How to train a Million Context LLM — with Mark Huang of Gradient.ai
Overview
Long context capabilities represent a significant frontier in AI development, with Gradient extending Llama 3's context window from 8,000 to 1 million tokens through techniques like RoPE scaling and specialized attention mechanisms, enabling applications from code repositories to finance.
The technical approach to context extension involves careful consideration of positional encodings, curriculum learning (progressively increasing context length), and data quality, with implementation challenges including GPU memory bandwidth utilization and network topology optimization.
Evaluation of long-context models requires sophisticated benchmarking beyond simple "needle in a haystack" tests, including multiple retrievals, variable tracking, and summary statistics generation, with performance degradation becoming apparent at extremely large contexts (4M+ tokens).
Multimodality is emerging as the next critical frontier in AI development, with early fusion models showing promise for integrating videos, images, and text in ways that provide genuine user value rather than just technical complexity.

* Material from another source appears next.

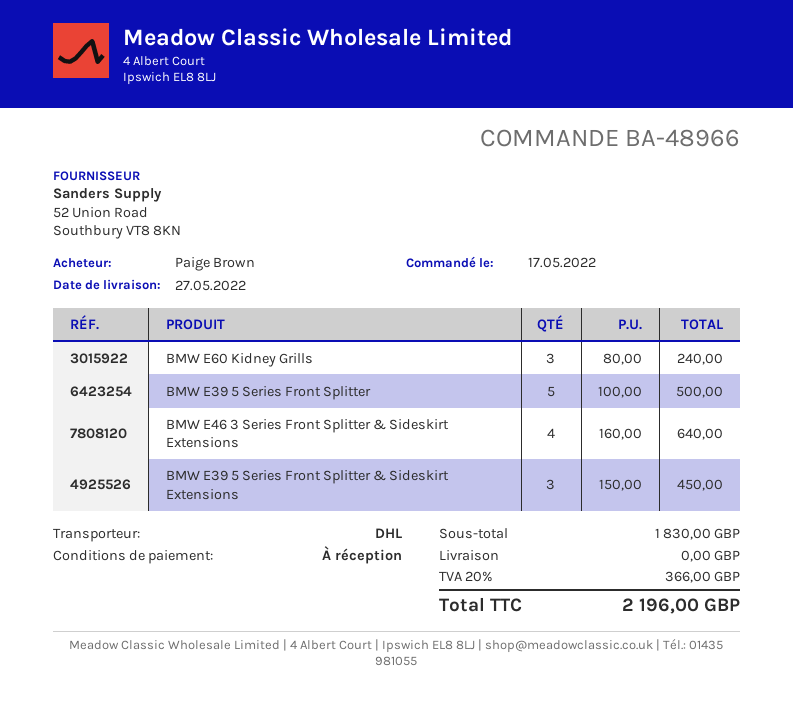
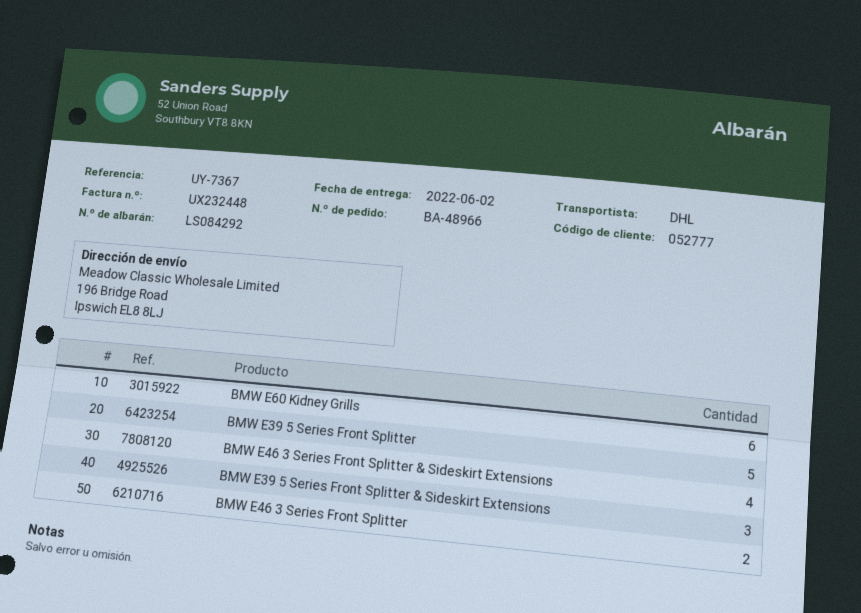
delivery date: 2022-05-27 -> 2022-06-02
BMW E60 Kidney Grills: 3 -> 6
BMW E46 3 Series Front Splitter: none -> 2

The AI research landscape has experienced a 10x information explosion, requiring careful filtering strategies that prioritize practical applications, with Twitter and hands-on product testing proving more valuable for staying current than traditional academic conferences.
Content
Background and Professional Journey
Mark Wang is a former quantitative finance professional who transitioned to tech
Worked as lead data scientist at Box and staff ML scientist at Splunk
Moved from finance to tech to gain more experience with big data and machine learning at scale
Notes a trend of finance professionals moving into tech and AI
Sees current AI landscape as similar to previous "trading wars" in terms of talent competition
Feels empowered by OpenAI's developments to create impactful products
Gradient - Company Overview and Formation
Gradient is a full-stack AI platform
Goal: Enable enterprises to transition from traditional RPA (Robotic Process Automation) to more autonomous, "agentic" workflows
Aims to create a horizontal platform for AI workforce transformation
Formed a team with Chris Chang (former Meta/Google/Netflix engineer)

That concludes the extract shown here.